• [Problem to work on]: Please report the number of lines in the entries below that contain "last", with nothing added.

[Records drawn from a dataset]
*****

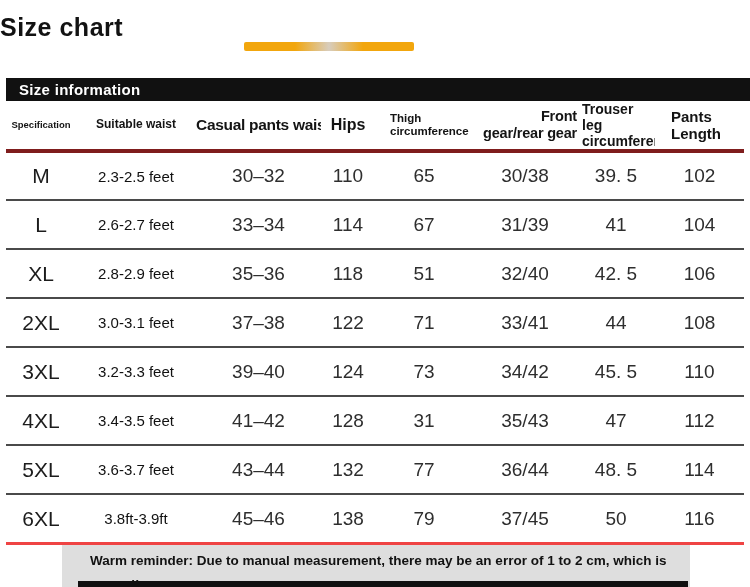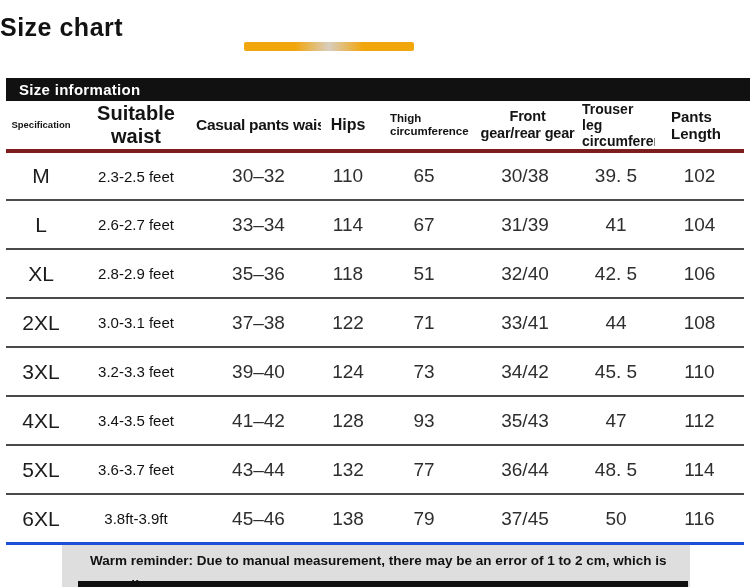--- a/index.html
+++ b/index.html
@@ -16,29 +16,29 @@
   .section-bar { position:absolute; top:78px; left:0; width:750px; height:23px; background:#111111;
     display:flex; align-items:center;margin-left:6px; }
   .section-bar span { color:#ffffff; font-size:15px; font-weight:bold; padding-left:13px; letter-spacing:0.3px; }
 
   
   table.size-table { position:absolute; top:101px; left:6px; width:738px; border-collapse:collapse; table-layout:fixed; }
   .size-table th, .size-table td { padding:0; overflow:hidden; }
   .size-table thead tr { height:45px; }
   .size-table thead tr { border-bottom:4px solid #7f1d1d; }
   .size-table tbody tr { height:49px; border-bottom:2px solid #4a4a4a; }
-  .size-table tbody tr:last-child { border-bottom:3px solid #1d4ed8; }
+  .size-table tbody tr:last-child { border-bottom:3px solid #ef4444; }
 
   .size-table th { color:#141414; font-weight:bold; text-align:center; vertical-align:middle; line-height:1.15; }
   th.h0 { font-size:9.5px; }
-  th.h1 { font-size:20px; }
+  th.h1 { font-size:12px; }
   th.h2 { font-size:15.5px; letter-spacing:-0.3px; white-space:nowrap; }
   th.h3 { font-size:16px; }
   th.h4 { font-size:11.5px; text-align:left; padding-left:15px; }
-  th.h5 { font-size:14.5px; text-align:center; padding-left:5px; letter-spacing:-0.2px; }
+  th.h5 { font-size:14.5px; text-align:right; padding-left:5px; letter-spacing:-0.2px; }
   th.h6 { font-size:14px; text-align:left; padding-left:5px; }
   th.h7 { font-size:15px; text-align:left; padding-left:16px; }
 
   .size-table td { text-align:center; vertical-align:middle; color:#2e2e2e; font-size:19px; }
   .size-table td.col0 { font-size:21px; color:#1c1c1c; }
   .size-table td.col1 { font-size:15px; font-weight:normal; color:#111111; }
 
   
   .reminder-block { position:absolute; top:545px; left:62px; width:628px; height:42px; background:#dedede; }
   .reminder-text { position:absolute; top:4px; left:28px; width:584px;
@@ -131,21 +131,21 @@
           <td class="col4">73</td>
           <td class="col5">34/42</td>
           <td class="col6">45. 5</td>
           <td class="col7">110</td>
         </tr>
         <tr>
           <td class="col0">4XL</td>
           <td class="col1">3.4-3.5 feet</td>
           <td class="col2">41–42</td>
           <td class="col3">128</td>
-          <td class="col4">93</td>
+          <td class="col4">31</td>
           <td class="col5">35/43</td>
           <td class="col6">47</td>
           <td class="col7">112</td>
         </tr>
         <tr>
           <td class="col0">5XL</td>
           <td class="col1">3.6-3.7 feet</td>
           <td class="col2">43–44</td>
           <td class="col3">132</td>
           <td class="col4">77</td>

*****

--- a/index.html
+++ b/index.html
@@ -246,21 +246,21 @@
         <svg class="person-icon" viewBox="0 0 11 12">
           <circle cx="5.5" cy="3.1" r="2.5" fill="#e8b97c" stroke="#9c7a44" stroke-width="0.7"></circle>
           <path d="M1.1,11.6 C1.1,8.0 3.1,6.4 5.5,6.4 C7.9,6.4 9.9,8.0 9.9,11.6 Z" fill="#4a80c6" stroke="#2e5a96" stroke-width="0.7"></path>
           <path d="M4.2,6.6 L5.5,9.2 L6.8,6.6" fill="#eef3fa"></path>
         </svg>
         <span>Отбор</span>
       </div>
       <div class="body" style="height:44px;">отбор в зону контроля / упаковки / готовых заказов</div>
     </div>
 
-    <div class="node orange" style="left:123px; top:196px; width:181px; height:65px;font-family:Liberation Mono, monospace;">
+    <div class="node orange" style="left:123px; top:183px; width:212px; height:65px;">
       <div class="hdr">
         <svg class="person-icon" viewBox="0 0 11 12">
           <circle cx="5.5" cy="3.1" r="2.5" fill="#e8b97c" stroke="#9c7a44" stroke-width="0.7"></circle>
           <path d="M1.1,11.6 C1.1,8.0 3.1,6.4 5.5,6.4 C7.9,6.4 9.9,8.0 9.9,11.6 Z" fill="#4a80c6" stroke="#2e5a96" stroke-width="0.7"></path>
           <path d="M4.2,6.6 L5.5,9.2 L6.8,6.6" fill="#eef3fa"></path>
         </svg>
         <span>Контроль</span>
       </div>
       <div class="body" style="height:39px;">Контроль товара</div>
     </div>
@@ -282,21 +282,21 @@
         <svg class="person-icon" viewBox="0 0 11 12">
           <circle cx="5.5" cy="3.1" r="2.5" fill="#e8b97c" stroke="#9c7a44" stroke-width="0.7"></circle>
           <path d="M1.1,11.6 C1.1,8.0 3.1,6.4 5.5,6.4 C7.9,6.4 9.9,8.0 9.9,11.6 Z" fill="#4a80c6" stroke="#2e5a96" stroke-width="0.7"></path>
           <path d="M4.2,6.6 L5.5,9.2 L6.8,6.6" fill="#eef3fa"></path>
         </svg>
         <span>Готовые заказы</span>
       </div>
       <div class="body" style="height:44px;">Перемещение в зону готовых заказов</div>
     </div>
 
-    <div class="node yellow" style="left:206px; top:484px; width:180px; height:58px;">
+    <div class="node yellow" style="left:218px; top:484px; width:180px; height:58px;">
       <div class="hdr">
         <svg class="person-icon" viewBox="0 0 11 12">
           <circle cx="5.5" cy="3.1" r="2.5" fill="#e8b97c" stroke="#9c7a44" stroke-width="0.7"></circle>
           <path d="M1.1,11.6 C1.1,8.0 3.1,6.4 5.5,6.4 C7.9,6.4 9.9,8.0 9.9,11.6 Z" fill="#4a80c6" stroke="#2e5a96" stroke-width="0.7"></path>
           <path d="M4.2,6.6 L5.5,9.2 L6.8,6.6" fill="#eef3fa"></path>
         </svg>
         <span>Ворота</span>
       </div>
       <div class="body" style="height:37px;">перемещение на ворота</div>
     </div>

*****

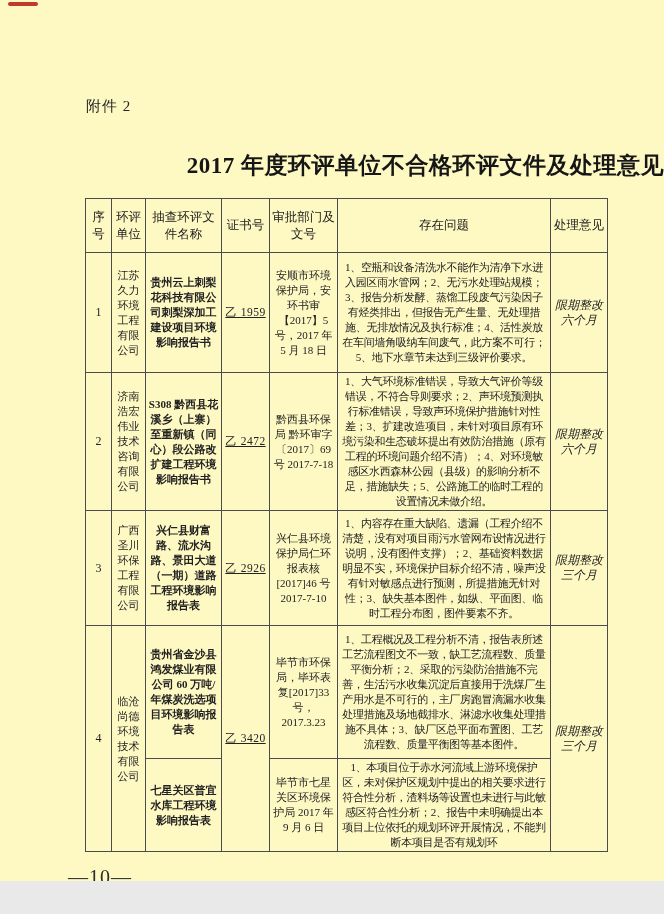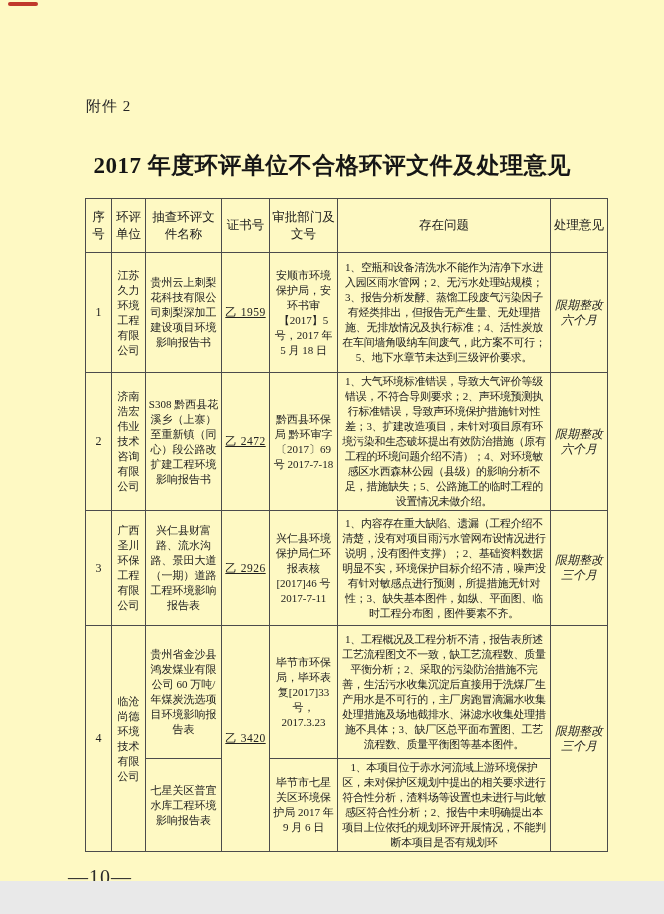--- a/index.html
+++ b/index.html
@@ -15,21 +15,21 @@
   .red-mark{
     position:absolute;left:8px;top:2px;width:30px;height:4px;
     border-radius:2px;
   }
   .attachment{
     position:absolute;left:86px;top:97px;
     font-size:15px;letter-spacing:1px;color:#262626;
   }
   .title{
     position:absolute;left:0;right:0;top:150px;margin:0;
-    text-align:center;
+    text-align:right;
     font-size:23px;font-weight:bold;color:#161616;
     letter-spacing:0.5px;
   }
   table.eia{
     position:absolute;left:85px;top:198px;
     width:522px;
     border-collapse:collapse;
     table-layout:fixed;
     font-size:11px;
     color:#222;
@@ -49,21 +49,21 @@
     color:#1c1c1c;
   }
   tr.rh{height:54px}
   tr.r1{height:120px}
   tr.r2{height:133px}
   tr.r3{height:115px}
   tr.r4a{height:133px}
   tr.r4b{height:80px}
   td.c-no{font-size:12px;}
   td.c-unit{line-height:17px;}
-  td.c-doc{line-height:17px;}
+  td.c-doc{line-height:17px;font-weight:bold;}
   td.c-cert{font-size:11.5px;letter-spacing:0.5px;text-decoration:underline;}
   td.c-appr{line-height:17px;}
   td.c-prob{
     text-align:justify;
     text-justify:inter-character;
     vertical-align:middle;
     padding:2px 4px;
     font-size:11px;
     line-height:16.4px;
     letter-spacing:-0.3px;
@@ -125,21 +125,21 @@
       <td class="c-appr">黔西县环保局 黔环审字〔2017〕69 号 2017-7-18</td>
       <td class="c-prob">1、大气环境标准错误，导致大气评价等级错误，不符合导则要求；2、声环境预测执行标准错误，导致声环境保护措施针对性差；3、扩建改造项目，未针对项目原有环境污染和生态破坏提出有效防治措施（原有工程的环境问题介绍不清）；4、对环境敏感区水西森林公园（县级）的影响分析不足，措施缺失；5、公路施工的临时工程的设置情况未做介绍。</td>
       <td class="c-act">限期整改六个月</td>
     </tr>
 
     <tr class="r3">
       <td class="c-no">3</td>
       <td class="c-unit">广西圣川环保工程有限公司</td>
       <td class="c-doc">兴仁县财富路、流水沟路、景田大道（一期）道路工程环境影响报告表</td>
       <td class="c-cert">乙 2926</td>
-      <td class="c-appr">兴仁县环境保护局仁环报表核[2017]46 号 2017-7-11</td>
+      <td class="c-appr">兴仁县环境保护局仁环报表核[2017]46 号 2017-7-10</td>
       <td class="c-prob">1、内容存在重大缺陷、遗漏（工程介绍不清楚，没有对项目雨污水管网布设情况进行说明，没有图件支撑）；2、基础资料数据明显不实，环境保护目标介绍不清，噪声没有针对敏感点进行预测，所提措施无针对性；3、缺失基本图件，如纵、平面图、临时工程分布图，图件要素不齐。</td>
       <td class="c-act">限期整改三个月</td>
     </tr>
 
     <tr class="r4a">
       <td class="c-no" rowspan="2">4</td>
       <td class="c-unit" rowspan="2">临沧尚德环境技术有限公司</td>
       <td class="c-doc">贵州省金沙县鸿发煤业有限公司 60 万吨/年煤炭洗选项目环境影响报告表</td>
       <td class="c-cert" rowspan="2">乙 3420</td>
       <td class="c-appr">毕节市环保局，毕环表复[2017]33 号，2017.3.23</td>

*****

• [The completed task]: 2